• _WHAT THE TASK ASKS_: Within the records, find every line that includes the word "none" and copy it.

Stored items:

********

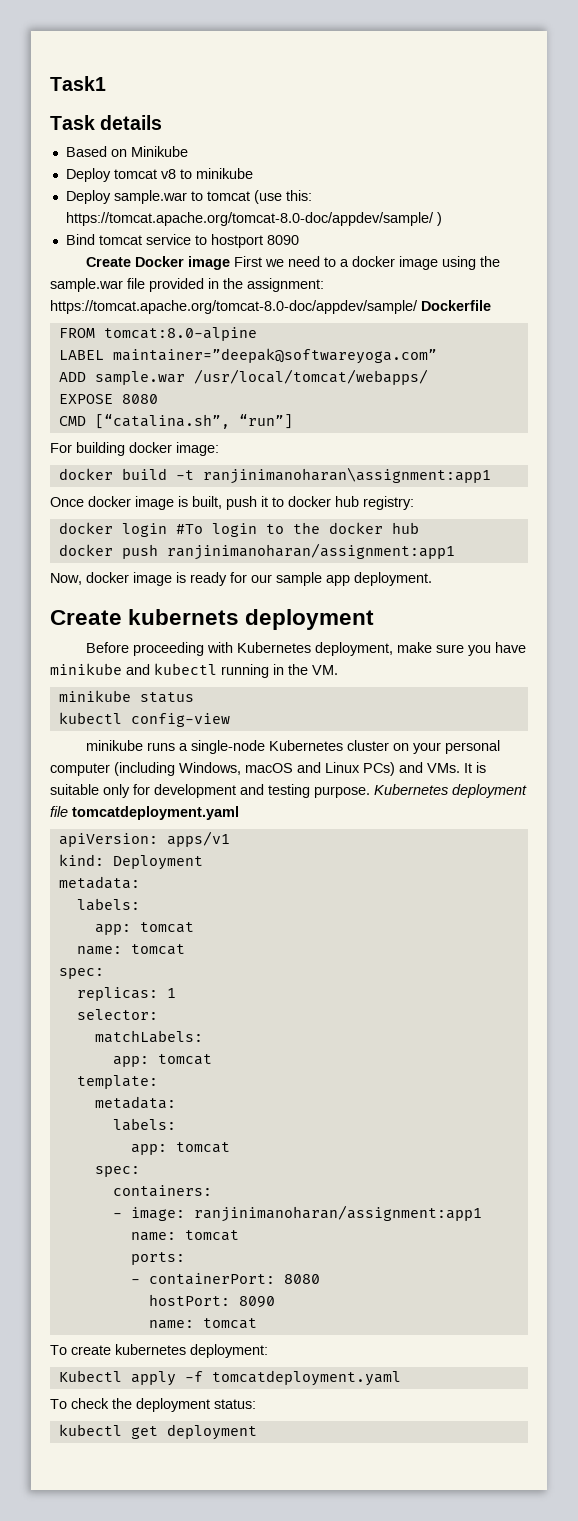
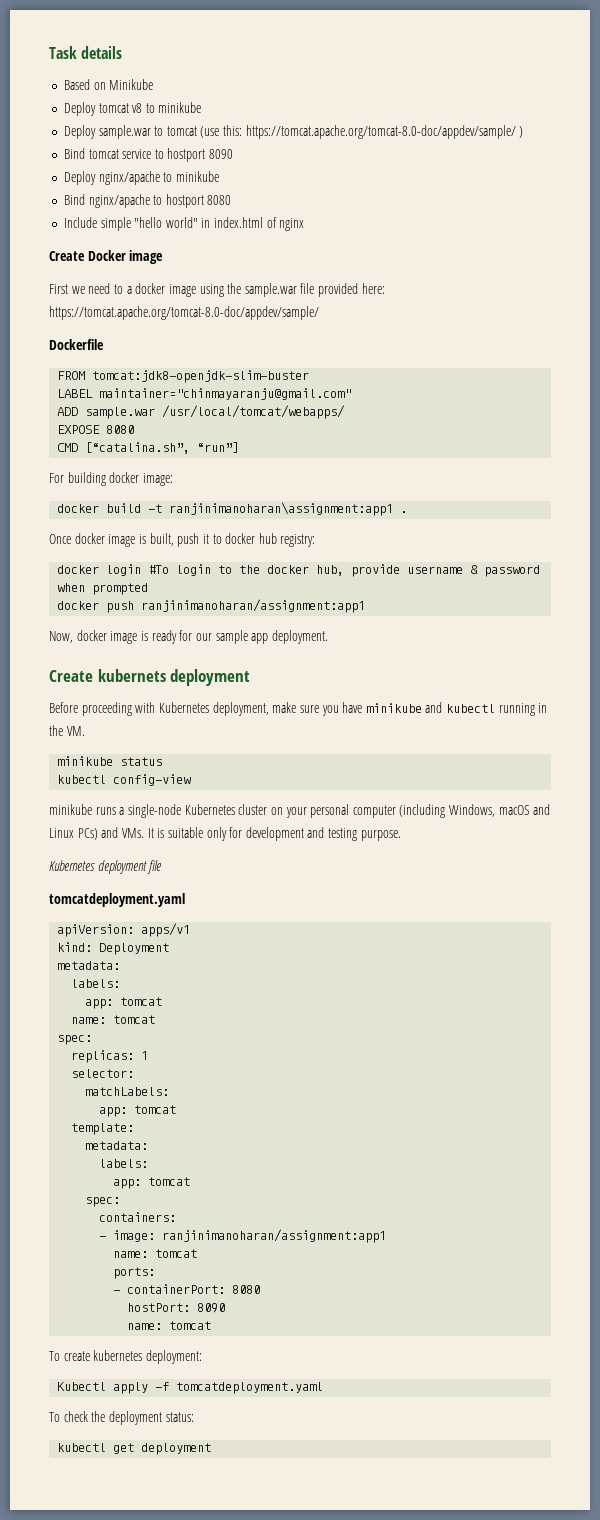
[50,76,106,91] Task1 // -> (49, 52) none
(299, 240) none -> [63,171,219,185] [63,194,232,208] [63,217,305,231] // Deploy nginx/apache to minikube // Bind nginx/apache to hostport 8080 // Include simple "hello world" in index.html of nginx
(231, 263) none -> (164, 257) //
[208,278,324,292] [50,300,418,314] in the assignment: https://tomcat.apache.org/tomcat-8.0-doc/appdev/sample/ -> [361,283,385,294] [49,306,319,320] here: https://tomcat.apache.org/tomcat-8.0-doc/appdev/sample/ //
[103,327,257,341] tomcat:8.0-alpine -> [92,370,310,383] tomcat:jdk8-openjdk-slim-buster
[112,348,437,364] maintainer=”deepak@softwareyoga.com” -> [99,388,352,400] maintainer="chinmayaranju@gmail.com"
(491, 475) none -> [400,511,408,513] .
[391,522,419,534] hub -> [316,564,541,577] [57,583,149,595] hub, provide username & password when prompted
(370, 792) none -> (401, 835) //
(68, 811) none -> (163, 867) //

********

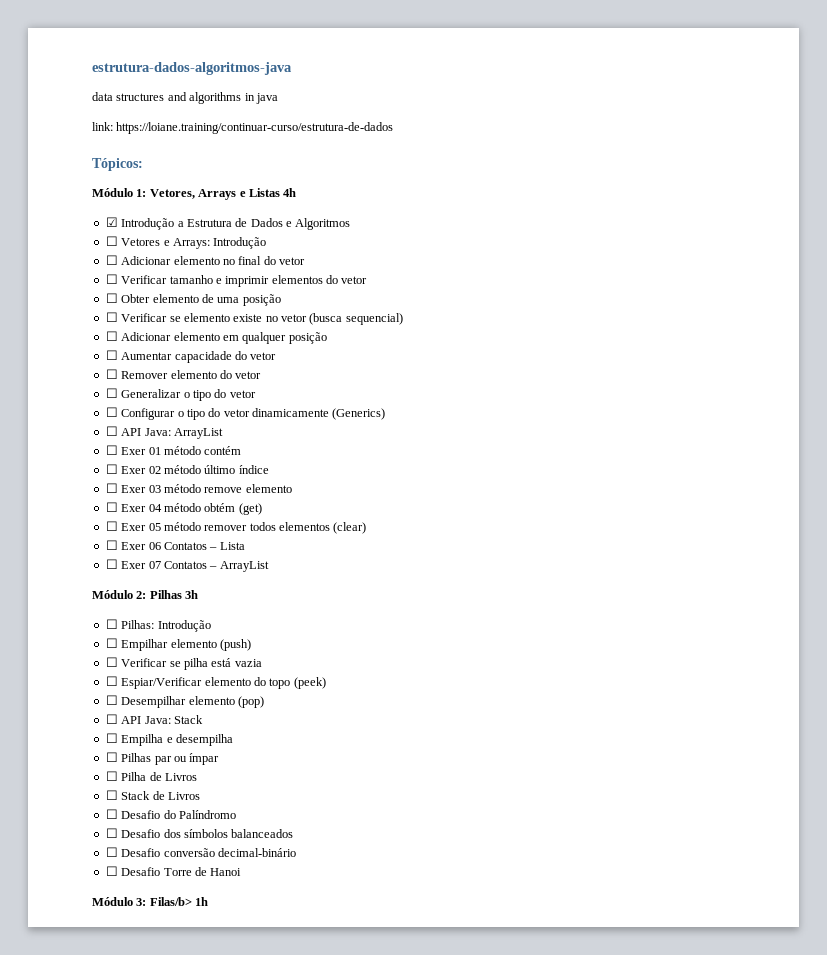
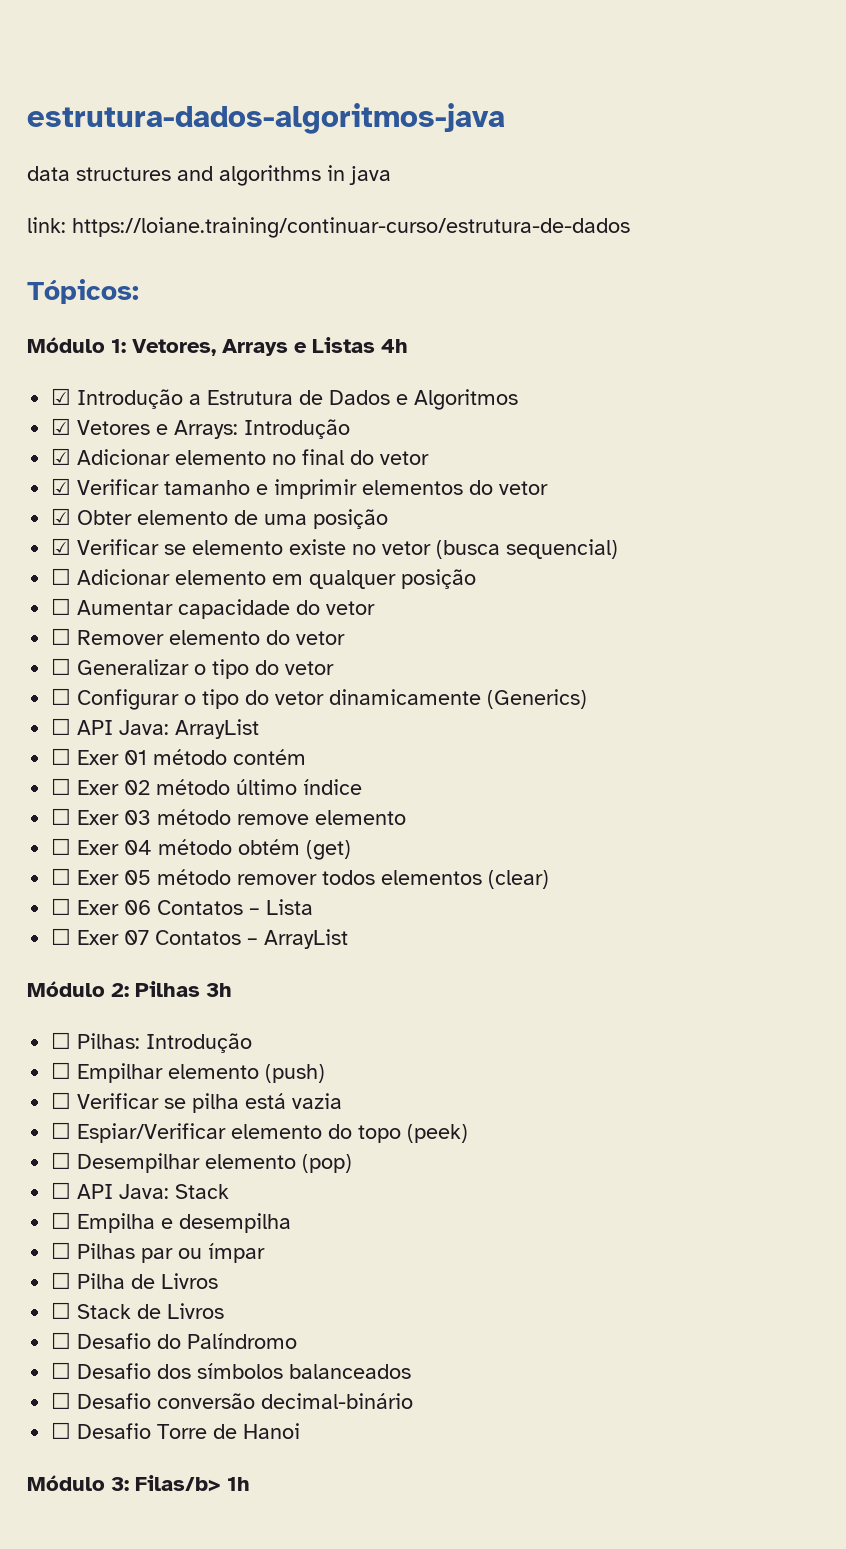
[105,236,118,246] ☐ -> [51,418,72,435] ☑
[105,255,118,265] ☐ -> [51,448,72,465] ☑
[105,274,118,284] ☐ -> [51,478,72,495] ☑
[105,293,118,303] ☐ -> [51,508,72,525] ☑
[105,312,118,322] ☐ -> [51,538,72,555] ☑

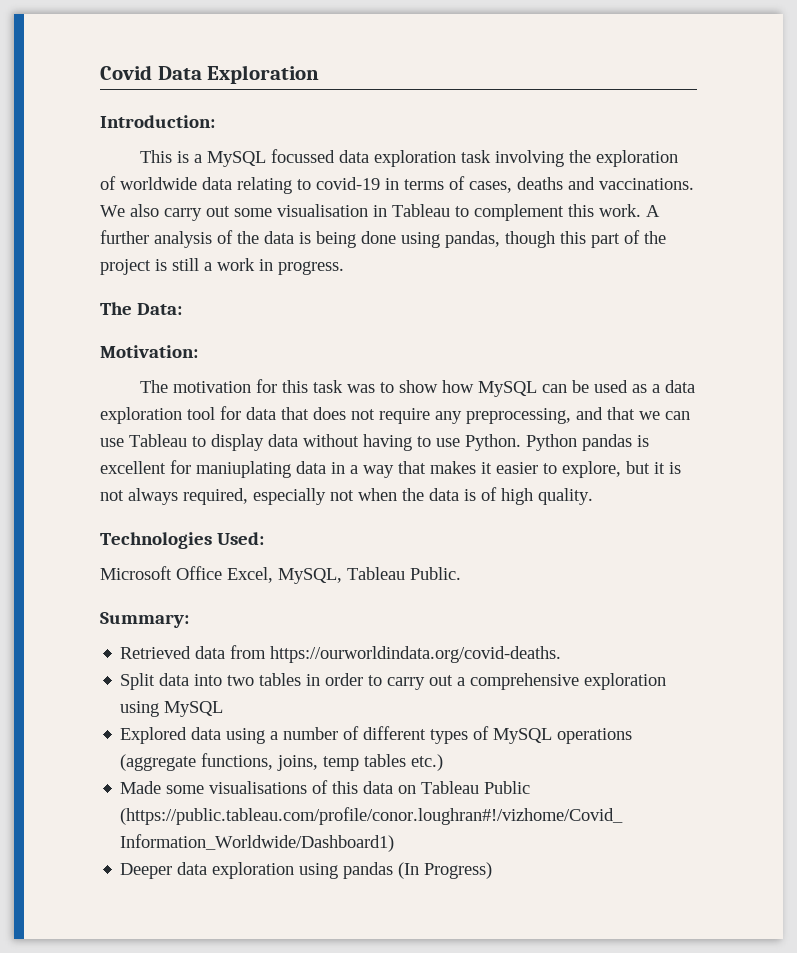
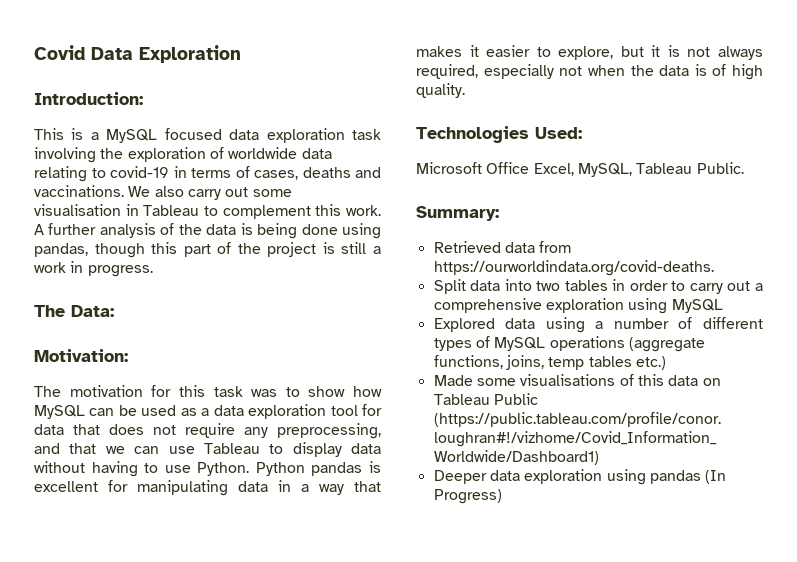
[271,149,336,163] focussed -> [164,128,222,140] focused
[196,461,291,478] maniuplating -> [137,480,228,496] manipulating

********

• _SOLUTION_:
[50,76,106,91] Task1 // -> (49, 52) none
(299, 240) none -> [63,171,219,185] [63,194,232,208] [63,217,305,231] // Deploy nginx/apache to minikube // Bind nginx/apache to hostport 8080 // Include simple "hello world" in index.html of nginx
(231, 263) none -> (164, 257) //
(491, 475) none -> [400,511,408,513] .
(370, 792) none -> (401, 835) //
(68, 811) none -> (163, 867) //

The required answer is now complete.